(Edit tracking data)
┌──

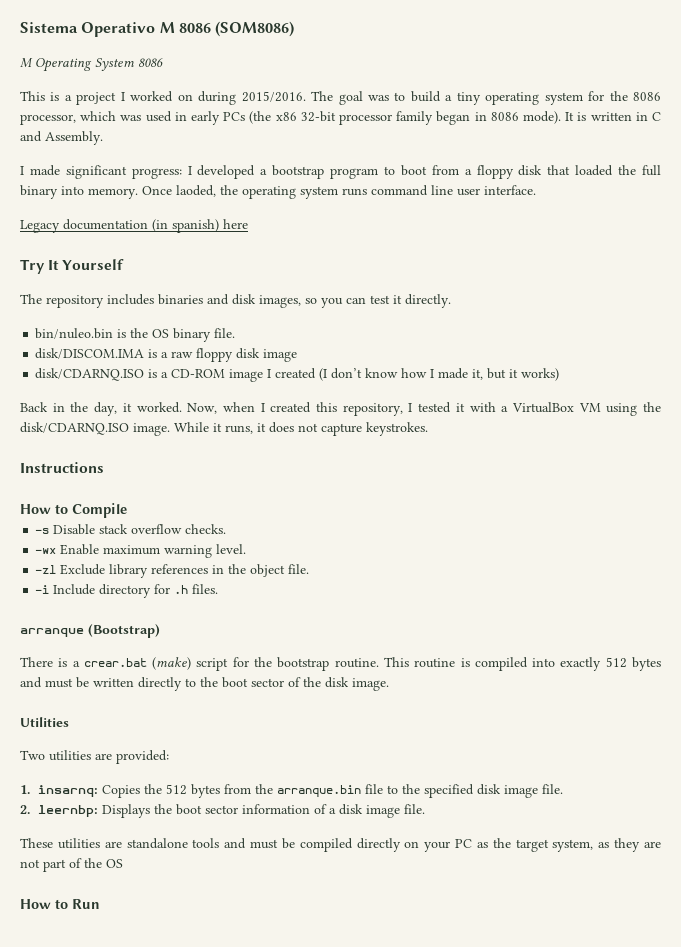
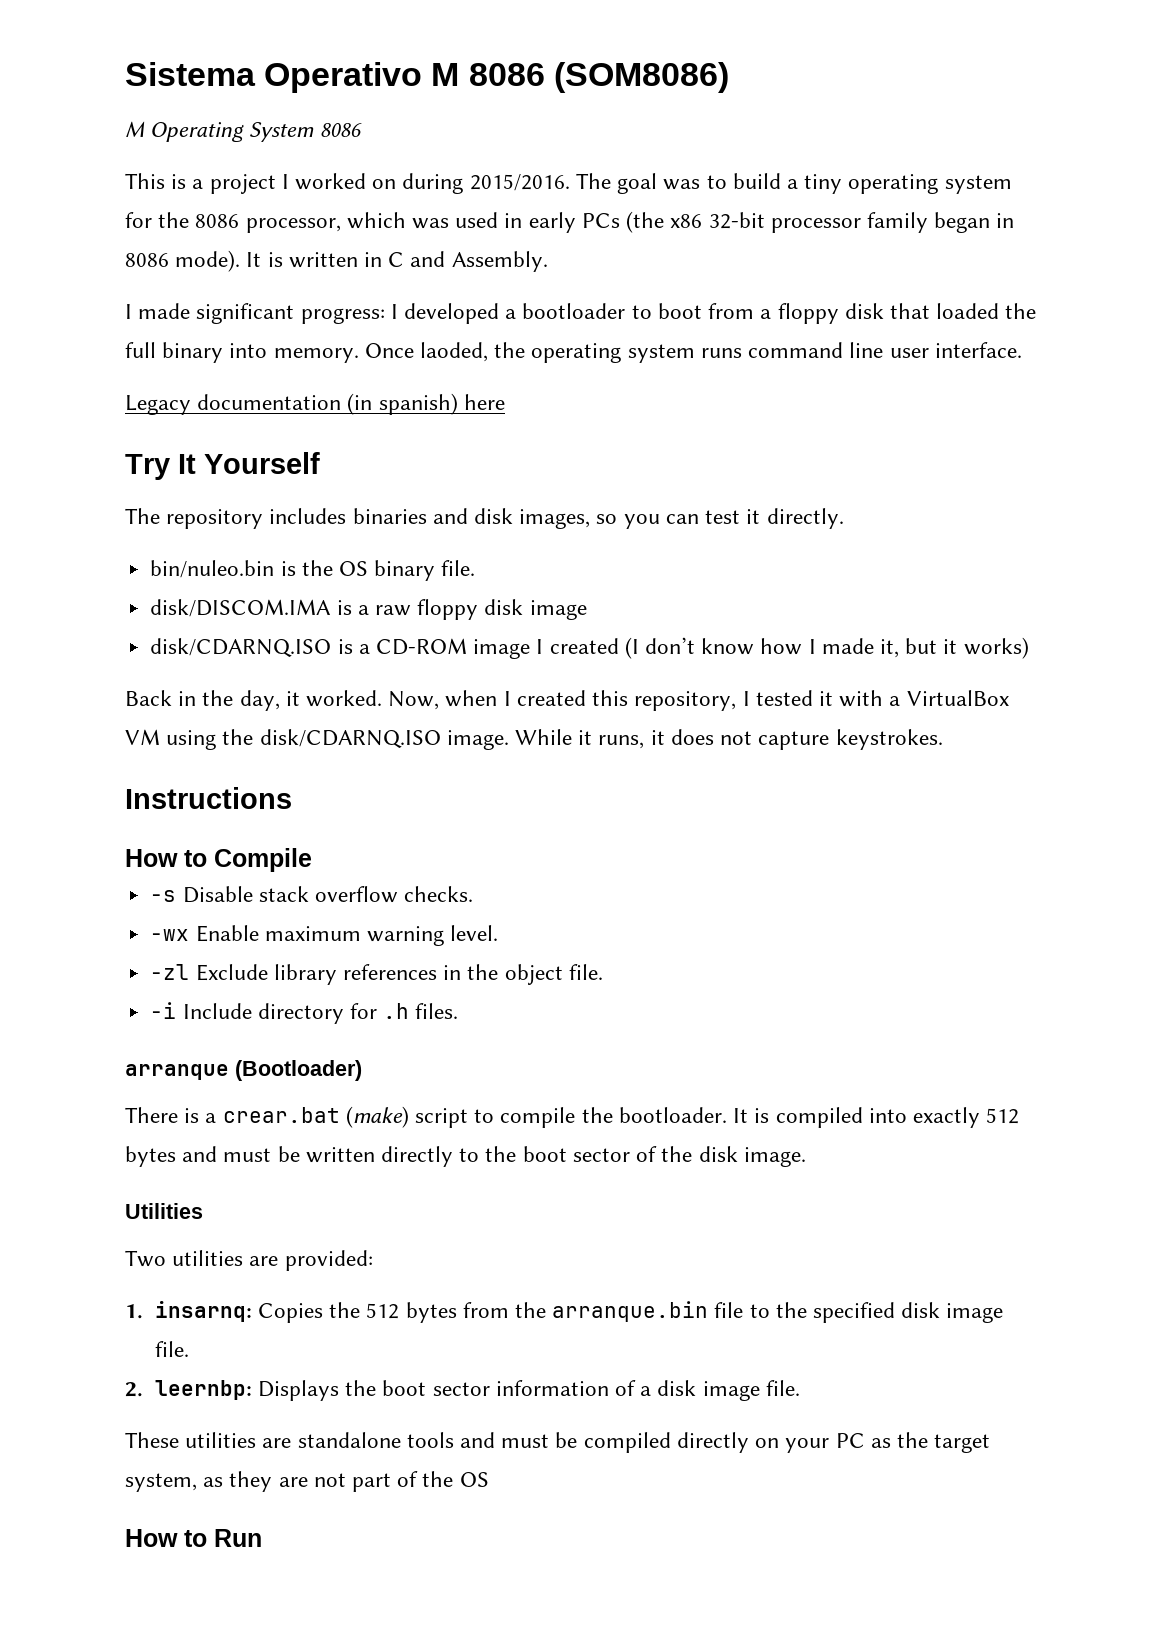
- I made significant progress: I developed a bootstrap program to boot from a floppy disk that loaded the full binary into memory.
+ I made significant progress: I developed a bootloader to boot from a floppy disk that loaded the full binary into memory.
- arranque (Bootstrap)
+ arranque (Bootloader)
- There is a crear.bat (make) script for the bootstrap routine. This routine is compiled into exactly 512 bytes and must be written directly to the boot sector of the disk image.
+ There is a crear.bat (make) script to compile the bootloader. It is compiled into exactly 512 bytes and must be written directly to the boot sector of the disk image.

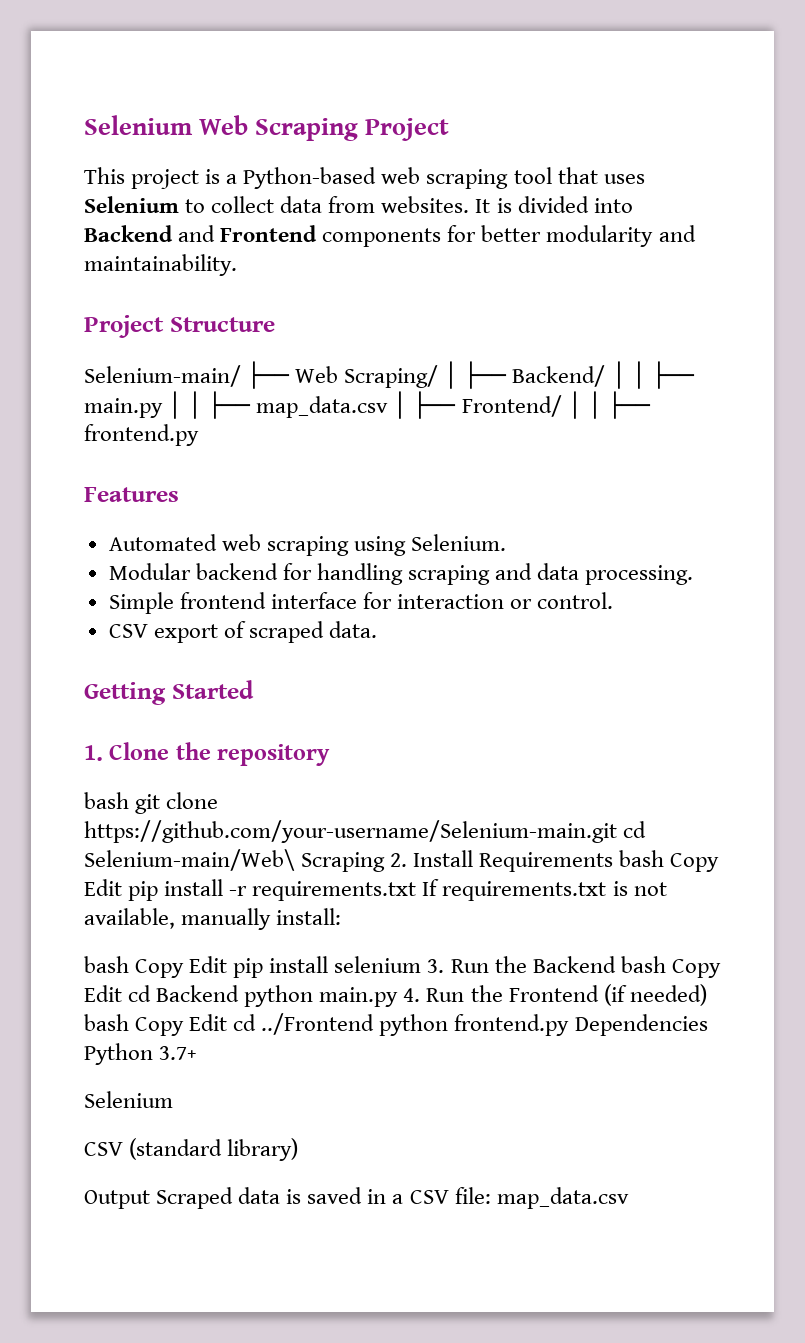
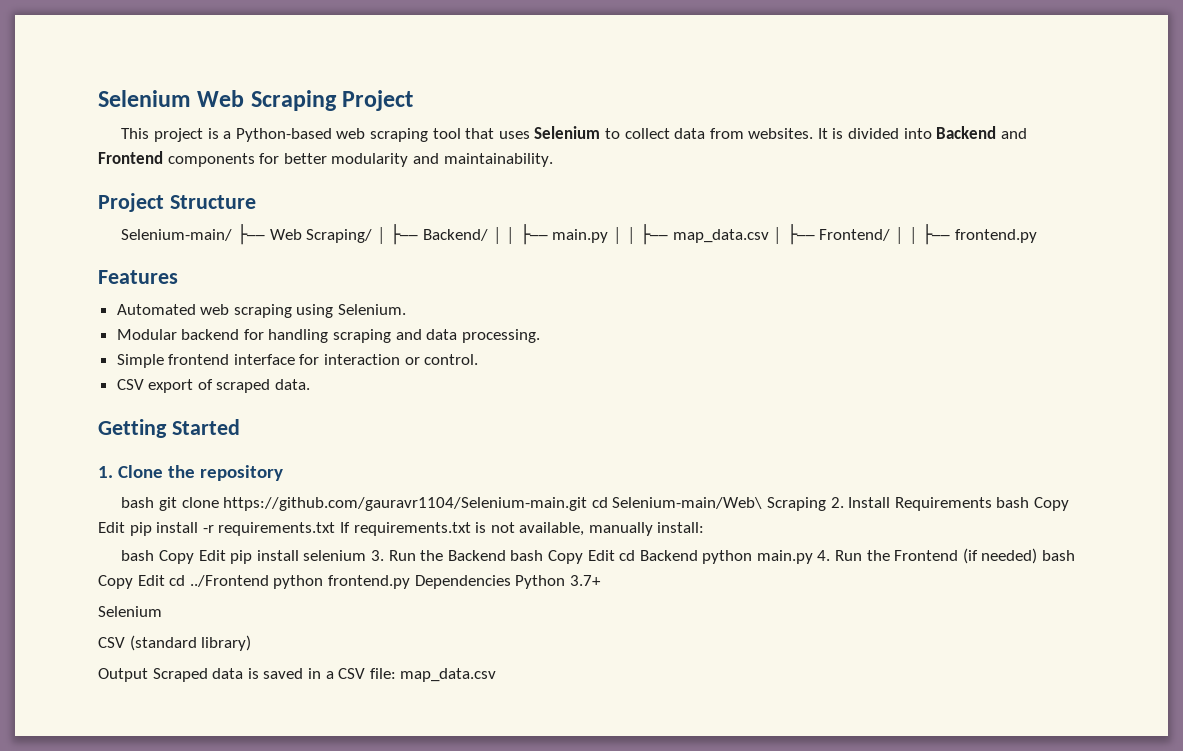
- bash git clone https://github.com/your-username/Selenium-main.git cd Selenium-main/Web\ Scraping 2. Install Requirements bash Copy Edit pip install -r requirements.txt If requirements.txt is not available, manually install:
+ bash git clone https://github.com/gauravr1104/Selenium-main.git cd Selenium-main/Web\ Scraping 2. Install Requirements bash Copy Edit pip install -r requirements.txt If requirements.txt is not available, manually install:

└──

What is expected:
A faithful copy of the records above is needed, with the pictures left out.

Answer for this exercise:
- I made significant progress: I developed a bootstrap program to boot from a floppy disk that loaded the full binary into memory.
+ I made significant progress: I developed a bootloader to boot from a floppy disk that loaded the full binary into memory.
- arranque (Bootstrap)
+ arranque (Bootloader)
- There is a crear.bat (make) script for the bootstrap routine. This routine is compiled into exactly 512 bytes and must be written directly to the boot sector of the disk image.
+ There is a crear.bat (make) script to compile the bootloader. It is compiled into exactly 512 bytes and must be written directly to the boot sector of the disk image.

- bash git clone https://github.com/your-username/Selenium-main.git cd Selenium-main/Web\ Scraping 2. Install Requirements bash Copy Edit pip install -r requirements.txt If requirements.txt is not available, manually install:
+ bash git clone https://github.com/gauravr1104/Selenium-main.git cd Selenium-main/Web\ Scraping 2. Install Requirements bash Copy Edit pip install -r requirements.txt If requirements.txt is not available, manually install:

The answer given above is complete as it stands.